Tax Reform Threatens Gambling Market
Brazil’s Congress has launched a joint committee to evaluate a contentious provisional measure that raises the gross gaming revenue (GGR) tax on licensed gambling operators from 12% to 18%—a 50% increase. The move, effective immediately under Provisional Measure 1,303/2025, has drawn sharp criticism from industry stakeholders and ignited a broader political debate over taxation and social equity.
The tax hike, introduced by the federal government in June, comes amid efforts to fill a BRL20 billion ($3.6 billion) budget gap after a rollback of a proposed increase in Brazil’s financial transactions tax (IOF). While the IOF increase was scaled back following public resistance, the gambling sector has become a new fiscal target, with the government defending the shift as a step toward tax justice.
Senator Renan Calheiros chairs the new joint committee, with Deputy Carlos Zarattini serving as rapporteur. The committee is scheduled to hold four public hearings beginning August 7 and will issue its own vote on the measure by August 26. Congress has until October 9 to vote on whether to enshrine the provisional tax hike into law.
A Divided Response
“The measure is unacceptable and makes it impossible for many companies that trusted and invested in the regulated market to operate,” the IBJR said in a June statement. “It generates legal uncertainty and threatens public revenue.”
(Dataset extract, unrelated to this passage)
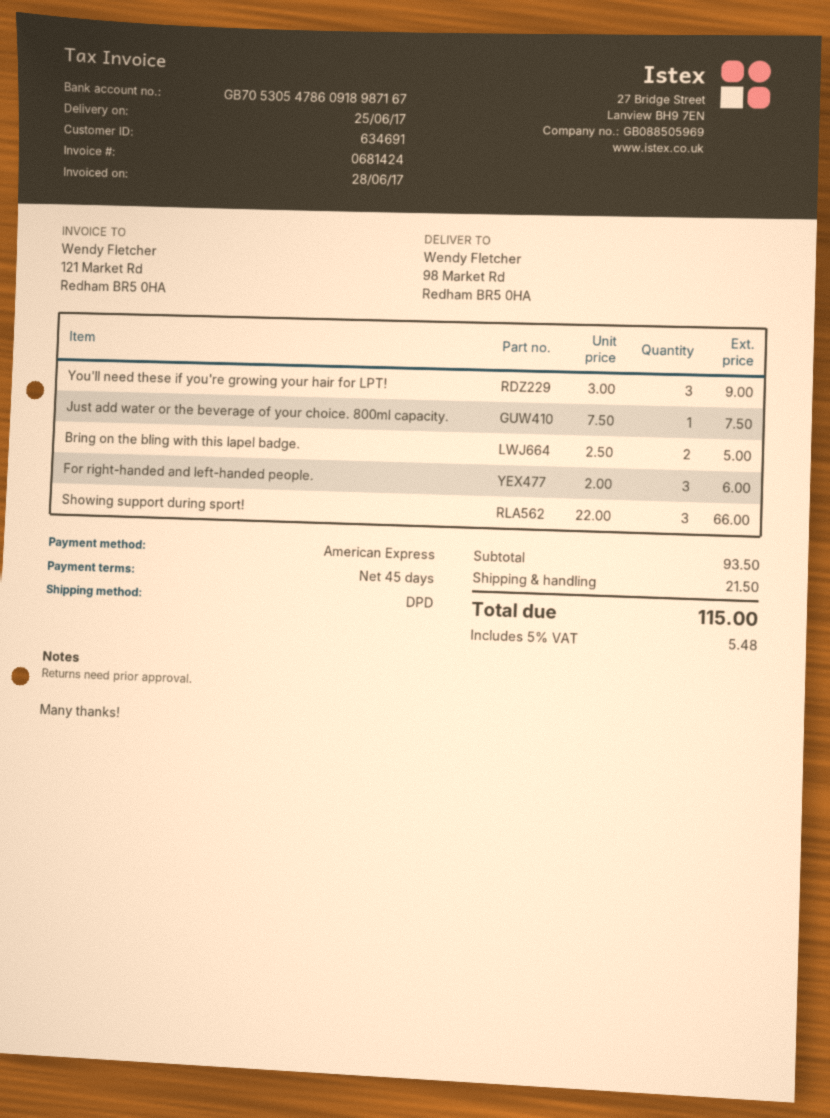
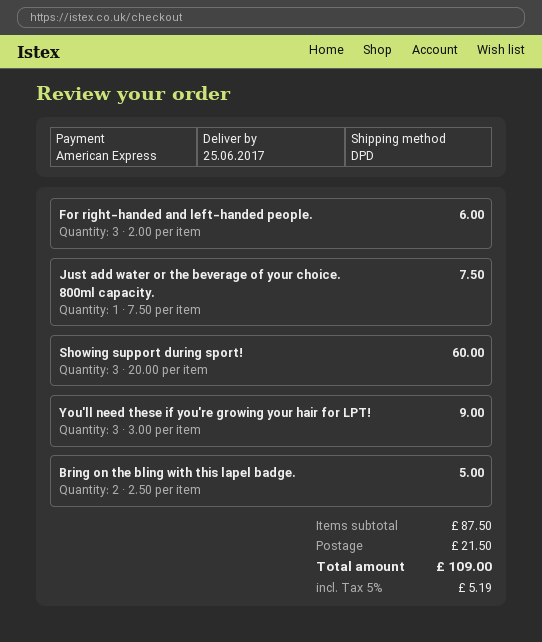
Showing support during sport!: 3 x 22.00 = 66.00 -> 3 x 20.00 = 60.00
subtotal: 93.50 -> 87.50
tax: 5% = 5.48 -> 5% = 5.19
total: 115.00 -> 109.00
Industry leaders argue that when combined with other taxes—including corporate income tax and social contributions—the effective tax burden could reach 50%, potentially rendering licensed operations financially unviable.
The Political Lens
Supporters of the tax, including Senator Randolfe Rodrigues, see it as part of a broader strategy to address Brazil’s stark social inequalities. “We are one of the 10 largest economies in the world and, at the same time, one of the 10 most unequal countries,” Rodrigues said. “This measure aims to establish mechanisms for tax justice.” Provisional Measure 1,303/2025 allocates one-third of the new 18% GGR tax to social security and health, with the remainder distributed across education, sports, and other public services.
Still, opposition voices in Congress question the measure’s focus and execution. Senator Izalci Lucas criticized the government for not taxing gambling more aggressively and failing to prevent welfare recipients from using public funds for betting. “You take the betting industry, which has destroyed Brazil,” he said. “To this day, the government hasn’t had the authority to prohibit people receiving Bolsa Família from gambling.”
Lucas also called out what he sees as inconsistencies in the government’s tax policy, noting that sectors such as agribusiness and real estate are simultaneously being hit with increased levies, raising concerns about broader economic impacts.
The measure is unacceptable and makes it impossible for many companies that trusted and invested in the regulated market to operate.
Broader Implications
The tax debate comes at a critical time for Brazil’s gambling industry, which only recently achieved regulatory clarity after years of legislative uncertainty. The government’s pivot toward the sector as a fiscal solution now threatens to destabilize a market still in its infancy.
While proponents argue the measure promotes fiscal responsibility and redistributive fairness, critics say it could derail investment and unintentionally strengthen illegal operators—undoing progress made in establishing a regulated framework.
With a tight legislative calendar and polarized views, the outcome of the committee hearings and the eventual congressional vote will be decisive for the future of Brazil’s legal gambling market. For now, the industry remains in a state of limbo—taxed under a provisional regime, yet unsure whether it will survive under the proposed permanent one.